### [Exercise requirements]
For each line below that includes the word "layout", make a copy.

───── Input data

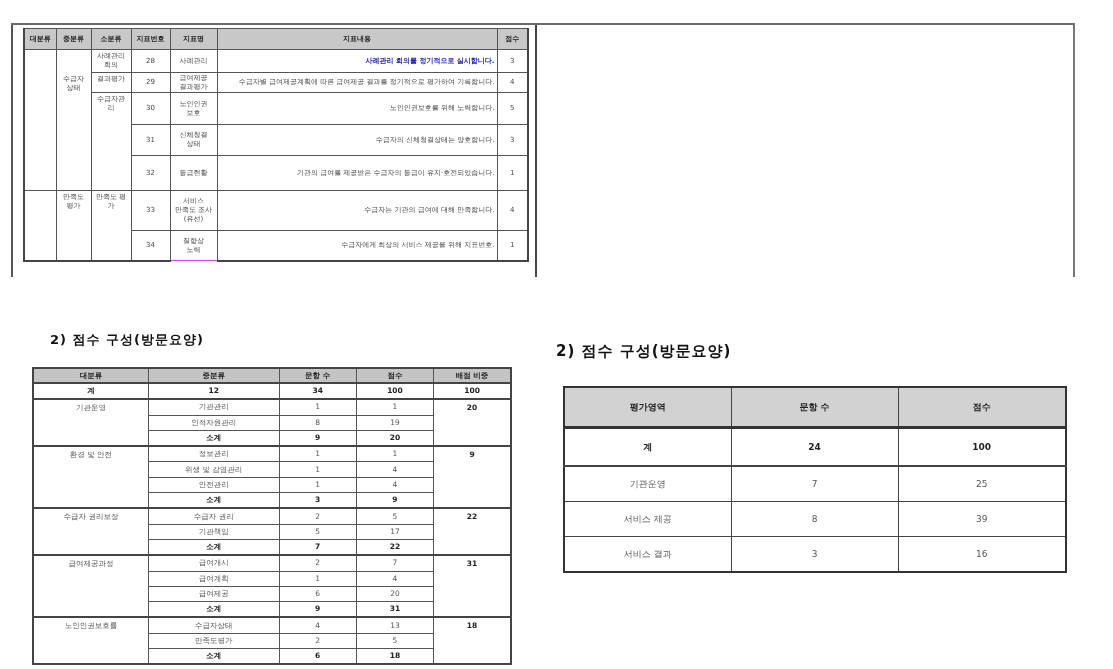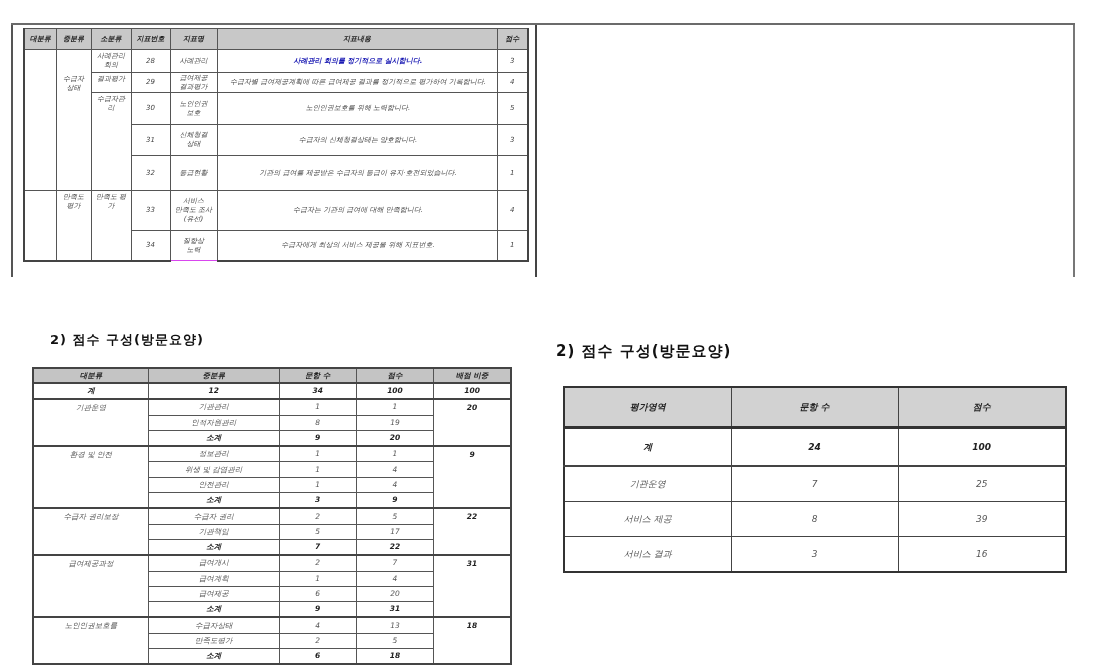--- a/index.html
+++ b/index.html
@@ -6,26 +6,26 @@
   body { width:1113px; height:669px; position:relative; overflow:hidden;
          font-family:"DejaVu Sans", "Liberation Sans", sans-serif; color:#333; }
 
   
   .top-frame { position:absolute; left:11px; top:23px; width:1064px; height:252px;
                border-top:2px solid #6b6b6b; }
   .top-frame .lbar { position:absolute; left:0; top:0; width:2px; height:252px; background:#555; }
   .top-frame .mbar { position:absolute; left:524px; top:0; width:2px; height:252px; background:#444; }
   .top-frame .rbar { position:absolute; right:0; top:0; width:2px; height:252px; background:#777; }
 
-  table { border-collapse:collapse; table-layout:fixed;font-style:italic; }
+  table { border-collapse:collapse; table-layout:fixed; }
   .t1 { position:absolute; left:23px; top:28px; width:504px; font-size:7px; }
   .t1 td, .t1 th { border:1px solid #555; text-align:center; vertical-align:middle;
                    padding:0 2px; line-height:9px; color:#444; }
   .t1 th { background:#c8c8c8; color:#222; font-weight:bold; height:20px; }
-  .t1 td.left { text-align:center; padding-left:4px; }
+  .t1 td.left { text-align:right; padding-left:4px; }
   .t1 td.top { vertical-align:top; padding-top:2px; }
   .t1 td.hl { color:#1a1ab3; font-weight:bold; }
   .t1 .outer-l { border-left:2px solid #444; }
   .t1 .outer-r { border-right:2px solid #444; }
 
   
   .h2 { position:absolute; font-weight:bold; color:#111; letter-spacing:1px; }
   .h2.left { left:50px; top:331px; font-size:13px; }
   .h2.right { left:556px; top:342px; font-size:15px; }
 

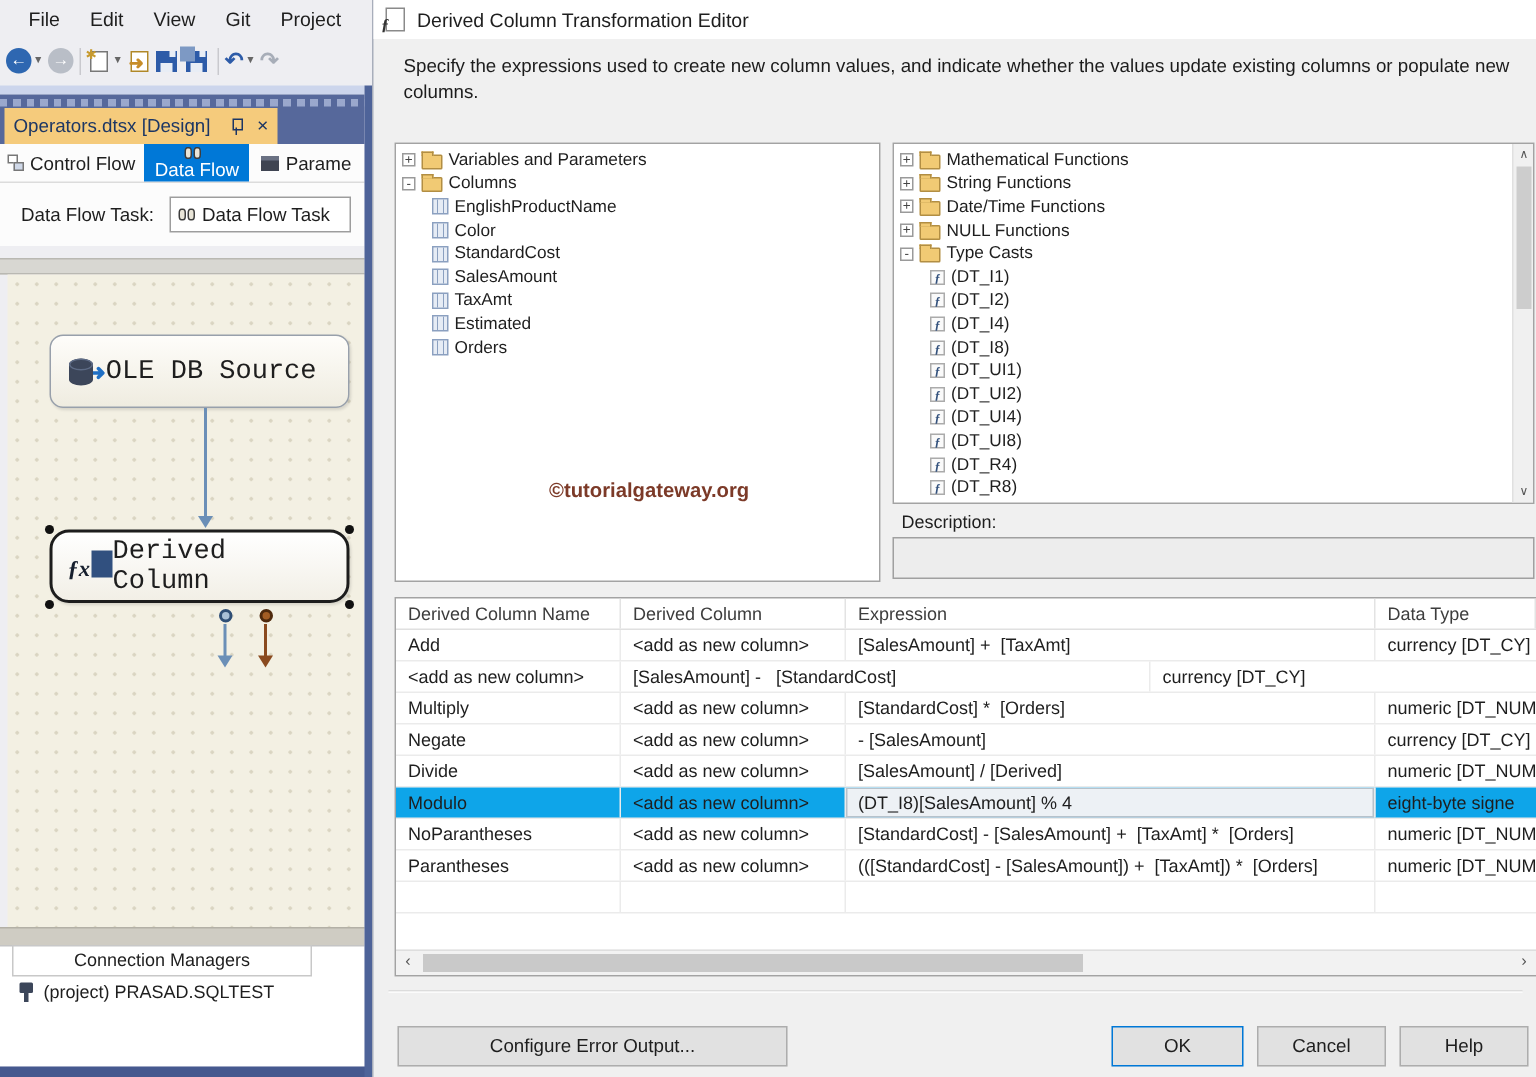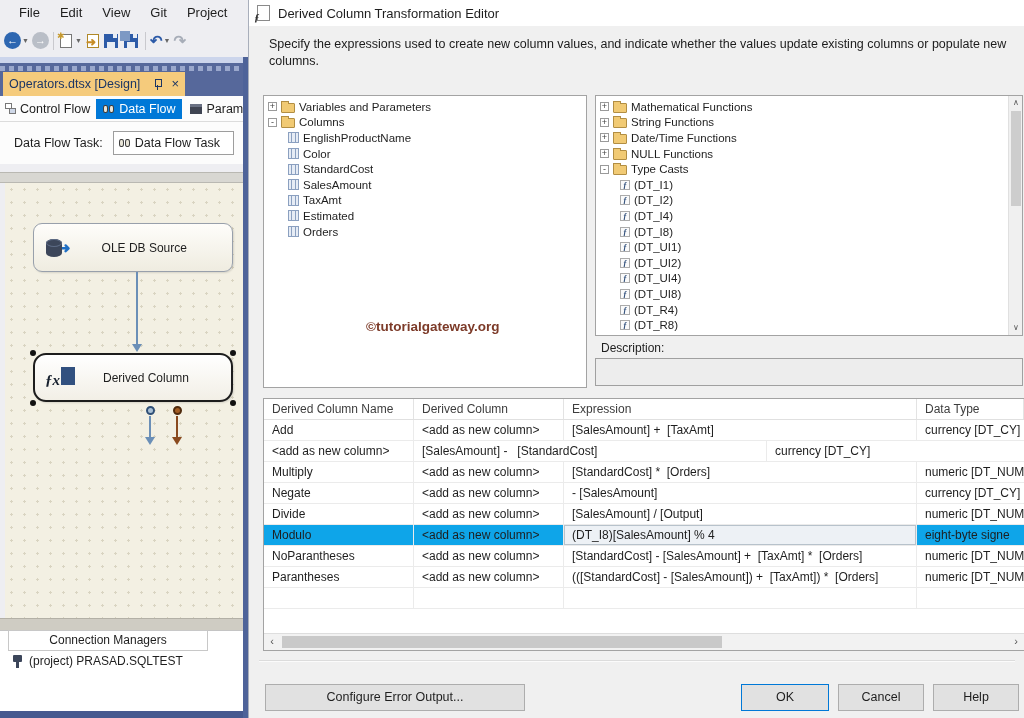--- a/index.html
+++ b/index.html
@@ -38,38 +38,38 @@
   .doc-tab .label { flex:1; }
   .pin-icon { width:10px; height:12px; position:relative; margin-right:8px; }
   .pin-icon::before { content:""; position:absolute; left:2px; top:1px; width:5px; height:6px; border:1px solid #1c3664; }
   .pin-icon::after { content:""; position:absolute; left:4px; top:7px; width:1px; height:5px; background:#1c3664; }
   .tab-close { color:#1c3664; font-size:13px; line-height:12px; }
 
   .viewbar { position:absolute; left:0; top:96px; width:243px; height:26px; background:#fcfcfc; border-bottom:1px solid #dcdcdc; display:flex; align-items:center; padding-left:5px; white-space:nowrap; overflow:hidden; font-size:12.5px; }
   .cf-icon { width:11px; height:11px; position:relative; margin-right:4px; flex:0 0 auto; }
   .cf-icon::before { content:""; position:absolute; left:0; top:0; width:5px; height:4px; border:1px solid #777; background:#fff; }
   .cf-icon::after { content:""; position:absolute; right:0; bottom:0; width:5px; height:4px; border:1px solid #777; background:#cfd8e8; }
-  .df-chip { background:#0078d7; color:#fff; display:flex; align-items:center; padding:3px 7px; margin:0 6px; }
+  .df-chip { background:#0078d7; color:#fff; display:flex; align-items:center; padding:3px 7px; margin:0 6px;flex-direction:column; }
   .barrels { display:inline-flex; gap:1px; margin-right:5px; }
   .barrel { width:5px; height:8px; background:#e9e5d8; border:1px solid #3d3d3d; border-radius:2px/3px; }
   .pkg-icon { width:12px; height:10px; background:#3f4452; border-top:3px solid #6a7183; margin:0 4px 0 2px; flex:0 0 auto; }
 
   .taskrow { position:absolute; left:0; top:122px; width:243px; height:42px; background:#fcfcfc; display:flex; align-items:center; }
   .taskrow .lbl { margin-left:14px; font-size:12.5px; }
   .task-dd { margin-left:10px; width:121px; height:24px; background:#fff; border:1px solid #9d9d9d; display:flex; align-items:center; padding-left:5px; font-size:12.5px; overflow:hidden; white-space:nowrap; }
 
   .splitter { position:absolute; left:0; top:172px; width:243px; height:11px; background:#d8d7d2; border-top:1px solid #b9b8b2; border-bottom:1px solid #b9b8b2; }
 
   .canvas { position:absolute; left:5px; top:183px; width:238px; height:435px; background:#f3f0e3;
     background-image:radial-gradient(#d9d4c1 1px, transparent 1.3px); background-size:13px 13px; overflow:hidden; }
 
   .flow-box { position:absolute; left:28px; width:200px; height:49px; background:linear-gradient(#fefdfa,#efece0); border:1px solid #98a0ab; border-radius:9px; display:flex; align-items:center; box-shadow:1px 1px 2px rgba(0,0,0,.12); }
   #box-source { top:40px; }
   #box-derived { top:170px; border:2px solid #1d1d1d; border-radius:13px; background:linear-gradient(#ffffff,#f2efe6); }
-  .flow-box .title { flex:1; text-align:center; font-size:12px; padding-right:14px; }
+  .flow-box .title { flex:1; text-align:left; font-size:18px; padding-right:14px;font-family:Liberation Mono, monospace; }
   .cyl-icon { width:16px; height:18px; background:#3c465a; border-radius:8px/4px; position:relative; margin-left:12px; flex:0 0 auto; }
   .cyl-icon::before { content:""; position:absolute; left:0; top:0; width:14px; height:6px; border:1px solid #5d6b85; border-radius:50%; }
   .cyl-arrow { color:#1f6fc4; font-weight:bold; font-size:15px; margin-left:-4px; flex:0 0 auto; }
   .fx-icon { position:relative; width:30px; height:22px; margin-left:10px; flex:0 0 auto; }
   .fx-icon .page { position:absolute; right:0; top:0; width:14px; height:18px; background:#31507f; }
   .fx-icon .fx { position:absolute; left:0; bottom:0; font:italic bold 15px "Liberation Serif", serif; color:#17202e; }
   .handle { position:absolute; width:6px; height:6px; background:#111; border-radius:50%; z-index:3; }
 
   .conn-line { position:absolute; width:2px; background:#6b8fb7; }
   .arrow-head { position:absolute; width:0; height:0; border-left:5px solid transparent; border-right:5px solid transparent; }
@@ -412,21 +412,21 @@
     </div>
     <div class="g-row">
       <span class="g-cell c-name">Negate</span>
       <span class="g-cell c-derived">&lt;add as new column&gt;</span>
       <span class="g-cell c-expr">- [SalesAmount]</span>
       <span class="g-cell c-type">currency [DT_CY]</span>
     </div>
     <div class="g-row">
       <span class="g-cell c-name">Divide</span>
       <span class="g-cell c-derived">&lt;add as new column&gt;</span>
-      <span class="g-cell c-expr">[SalesAmount] / [Output]</span>
+      <span class="g-cell c-expr">[SalesAmount] / [Derived]</span>
       <span class="g-cell c-type">numeric [DT_NUM</span>
     </div>
     <div class="g-row selected">
       <span class="g-cell c-name">Modulo</span>
       <span class="g-cell c-derived">&lt;add as new column&gt;</span>
       <span class="g-cell c-expr">(DT_I8)[SalesAmount] % 4</span>
       <span class="g-cell c-type">eight-byte signe</span>
     </div>
     <div class="g-row">
       <span class="g-cell c-name">NoParantheses</span>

──────────

### [Task output]
-  table { border-collapse:collapse; table-layout:fixed;font-style:italic; }
+  table { border-collapse:collapse; table-layout:fixed; }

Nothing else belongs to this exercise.